Having lived with bipolar disorder for seven years, I was intrigued by Prime Minister Harper’s announcement of plans to deal with the country’s mental health system. However, his freshly-appointed Mental Health Commission of Canada, and plenty of good intentions, are looking to fall short of what the millions of people dealing with mental illness in this country really need.
Stephen Harper says this new commission will help to erase the stigmas attached to mental illness. Make no mistake, the stigmas are terrible. Mental illness is often associated with objects of fear: homelessness, hospitalization and instability. And while it is true that education of mental illness will increase the chances of someone seeking out treatment, the last thing we need is another committee. We already have The Mental Health Promotion Unit (MHPU), which was created in 1995.
The MHPU was designed to be the central point of Health Canada’s efforts to raise awareness of mental illness. Stephen Harper could have easily put money into this unit, but in a politically-motivated attempt to distinguish himself from the Liberals of the 1990s, Harper has wasted millions establishing a new agency that does the exact same thing.
With this committee, Stephen Harper has also expressed an intention to standardize the level of care that people with mental illness receive. This is impossible. Mental health treatment varies widely in its nature and application; it ranges from simple counseling and cognitive behavior therapy, to long term hospitalization and heavy medication. Mental illness is incredibly varied in how it is presented and how it is treated.
Health care itself varies from province to province, and the availability of certain services varies from region to region. Someone with schizophrenia in a small fishing village in the Maritimes is less likely to receive the specialized care available in Toronto, Vancouver or Montreal. This is the case with cancer, heart disease, and pretty much every major health problem this country is facing. Specialists are hard to come by, as many doctors leave Canada for the United States. This committee does not provide Canada with more specialists, nor does it provide a way to place these specialists all over the country.
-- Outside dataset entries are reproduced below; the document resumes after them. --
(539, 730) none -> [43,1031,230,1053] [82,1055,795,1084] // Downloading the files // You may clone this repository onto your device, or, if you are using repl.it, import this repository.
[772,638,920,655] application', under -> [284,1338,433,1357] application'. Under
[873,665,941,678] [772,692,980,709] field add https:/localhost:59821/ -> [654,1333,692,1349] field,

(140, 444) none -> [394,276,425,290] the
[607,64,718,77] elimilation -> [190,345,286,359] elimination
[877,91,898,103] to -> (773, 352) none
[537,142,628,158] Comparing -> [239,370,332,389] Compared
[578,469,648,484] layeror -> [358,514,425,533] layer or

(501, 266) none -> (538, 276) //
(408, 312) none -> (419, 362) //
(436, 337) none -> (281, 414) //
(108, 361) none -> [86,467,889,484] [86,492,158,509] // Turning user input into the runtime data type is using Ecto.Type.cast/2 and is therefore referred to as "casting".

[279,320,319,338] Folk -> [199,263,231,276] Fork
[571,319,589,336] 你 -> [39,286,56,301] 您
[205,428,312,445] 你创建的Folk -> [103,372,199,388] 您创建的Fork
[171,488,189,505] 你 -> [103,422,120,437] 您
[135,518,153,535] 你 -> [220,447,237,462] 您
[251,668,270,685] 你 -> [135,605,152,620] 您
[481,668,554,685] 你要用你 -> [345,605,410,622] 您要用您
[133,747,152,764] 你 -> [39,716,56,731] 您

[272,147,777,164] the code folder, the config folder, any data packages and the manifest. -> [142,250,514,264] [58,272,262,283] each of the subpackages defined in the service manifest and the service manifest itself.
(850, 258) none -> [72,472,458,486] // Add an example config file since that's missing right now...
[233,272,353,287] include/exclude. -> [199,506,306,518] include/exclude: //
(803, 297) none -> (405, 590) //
As such, it does not address the fundamental reason why people with mental illness do not receive a standard level of care.
Prime Minister Harper’s intentions are good, and any light thrown onto mental illness is progress, but committees and commissions simply make recommendations. In this case, the recommendations were already made last year by a Senate committee. With a unit already in place to deal with the stigmas attached to mental illness, Stephen Harper is simply trying to make himself look good by creating this new agency. In using mental illness as a political tool, Harper mocks what we with mental illness go through, wasting a great deal of taxpayer’s money along the way.